Elle se trouva transportée dans la maison où sa jeunesse s’était écoulée ; elle s’y vit sollicitée comme elle l’avait été par deux riches prétendans. Ni l’un ni l’autre n’avaient pu se faire agréer. Un brasseur (millionnaire, il est vrai), un constructeur de railways… Ah ! , fi donc ! Muriel Iuchgarvie avait le cœur trop haut pour s’abaisser jusqu’à ces rustres enrichis. L’opulence, il la lui fallait, mais sans dégradation, sans qu’elle fût réduite à déchoir pour l’obtenir.

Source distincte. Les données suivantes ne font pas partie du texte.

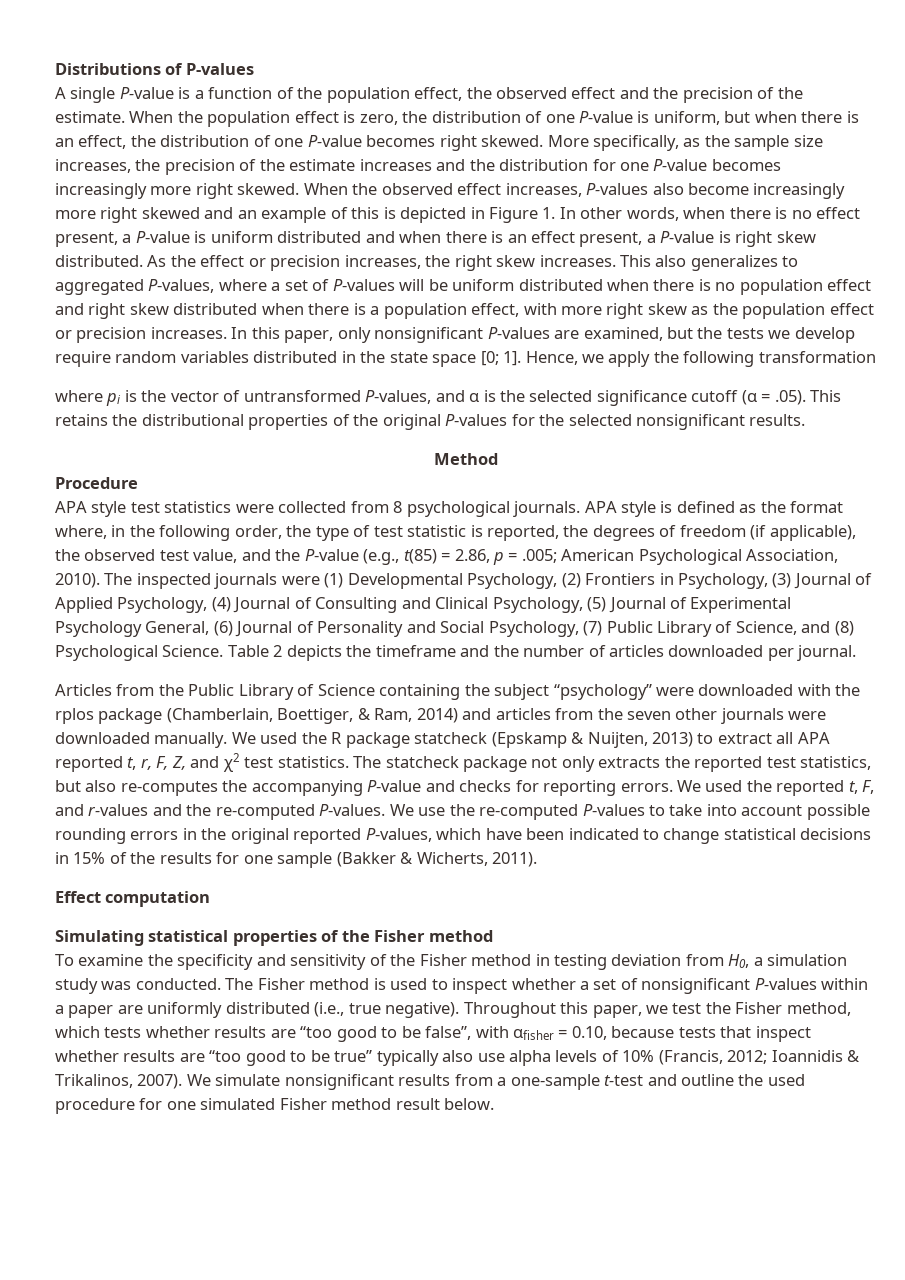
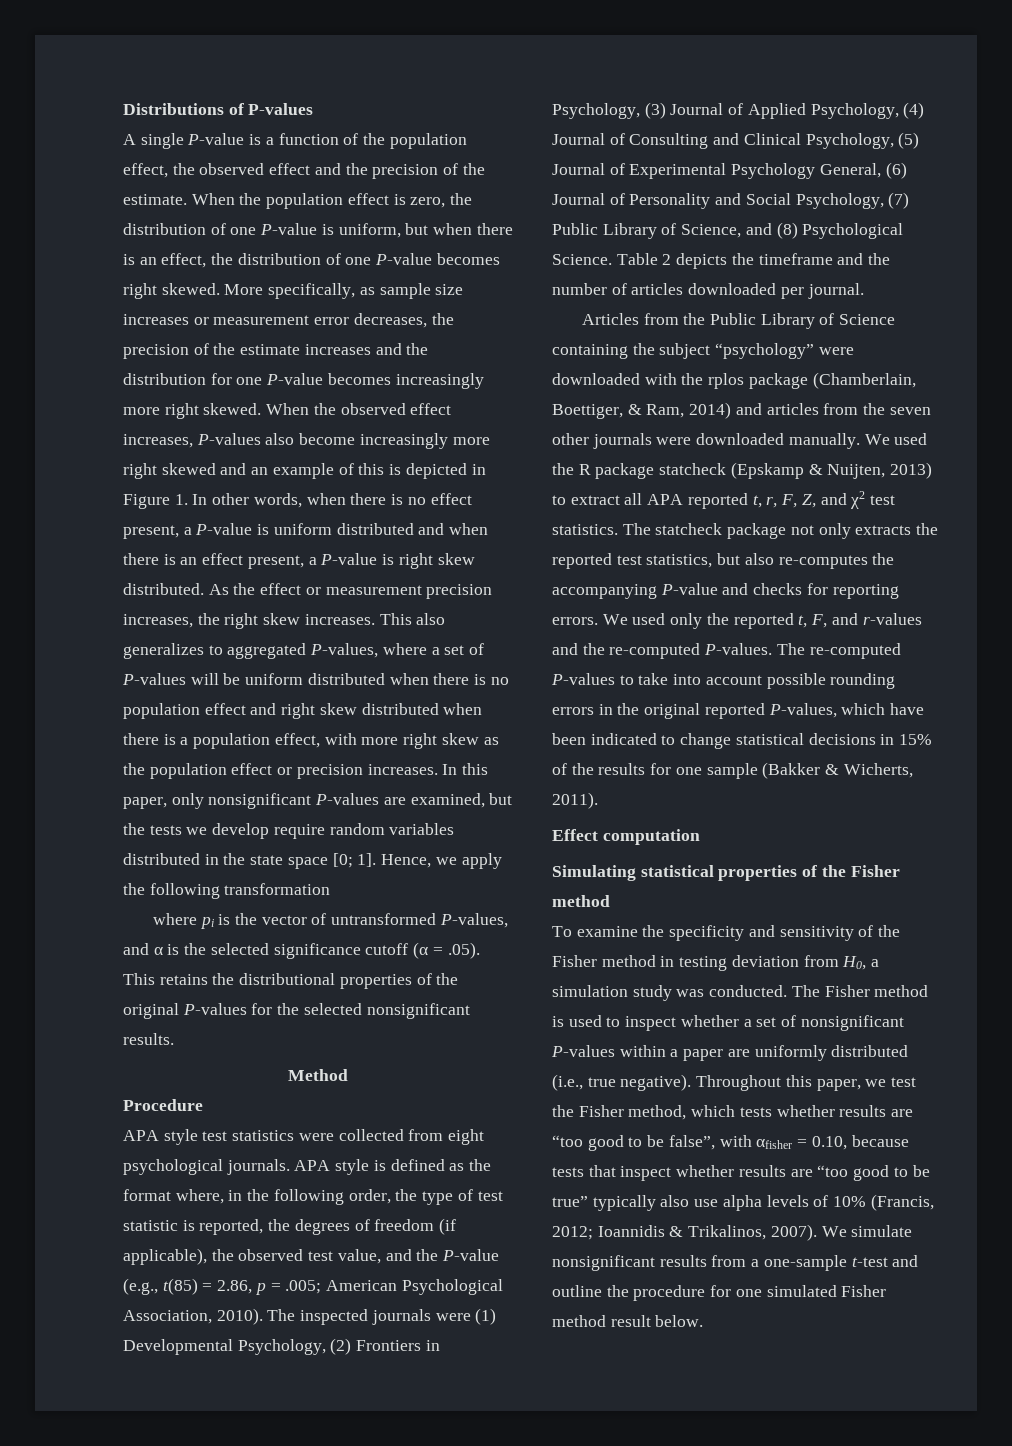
- More specifically, as the sample size increases, the precision of the estimate increases and the distribution for one P-value becomes increasingly more right skewed.
+ More specifically, as sample size increases or measurement error decreases, the precision of the estimate increases and the distribution for one P-value becomes increasingly more right skewed.
- As the effect or precision increases, the right skew increases.
+ As the effect or measurement precision increases, the right skew increases.
- APA style test statistics were collected from 8 psychological journals.
+ APA style test statistics were collected from eight psychological journals.
- We used the reported t, F, and r-values and the re-computed P-values.
+ We used only the reported t, F, and r-values and the re-computed P-values.
- We use the re-computed P-values to take into account possible rounding errors in the original reported P-values, which have been indicated to change statistical decisions in 15% of the results for one sample (Bakker & Wicherts, 2011).
+ The re-computed P-values to take into account possible rounding errors in the original reported P-values, which have been indicated to change statistical decisions in 15% of the results for one sample (Bakker & Wicherts, 2011).
- We simulate nonsignificant results from a one-sample t-test and outline the used procedure for one simulated Fisher method result below.
+ We simulate nonsignificant results from a one-sample t-test and outline the procedure for one simulated Fisher method result below.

Pouvait-elle en échange donner son cœur ? Question gênante. Le cœur était pris. Il y avait de par le monde un jeune avocat de Lincoln’ Inn, tenant de loin aux Inchgarvie et qu’on appelait Stewart Caird, un pauvre garçon mince et frêle, d’une santé médiocre, que chacun, accueillait avec une condescendance bienveillante, car on le savait sans autres ressources que celles de sa profession, bien dure aux débutans, plus çà et là quelques revenans-bons littéraires puisés dans la caisse de quelque magazine ou de quelque feuille quotidienne. Pensez-vous que lady Muriel songeât à se donner un mari de cet ordre ? Ce serait la connaître mal, et Stewart Caird, eût-elle consenti à l’épouser, avait le cœur trop bien placé pour accepter pareil sacrifice. Pourtant ils s’aimaient, et ils se l’étaient dit, tristement, humblement, sans bâtir sur cette affection mutuelle, si malencontreuse, si nécessairement stérile, aucun de ces châteaux en Espagne dont l’architecture fantastique est si familière aux amoureux.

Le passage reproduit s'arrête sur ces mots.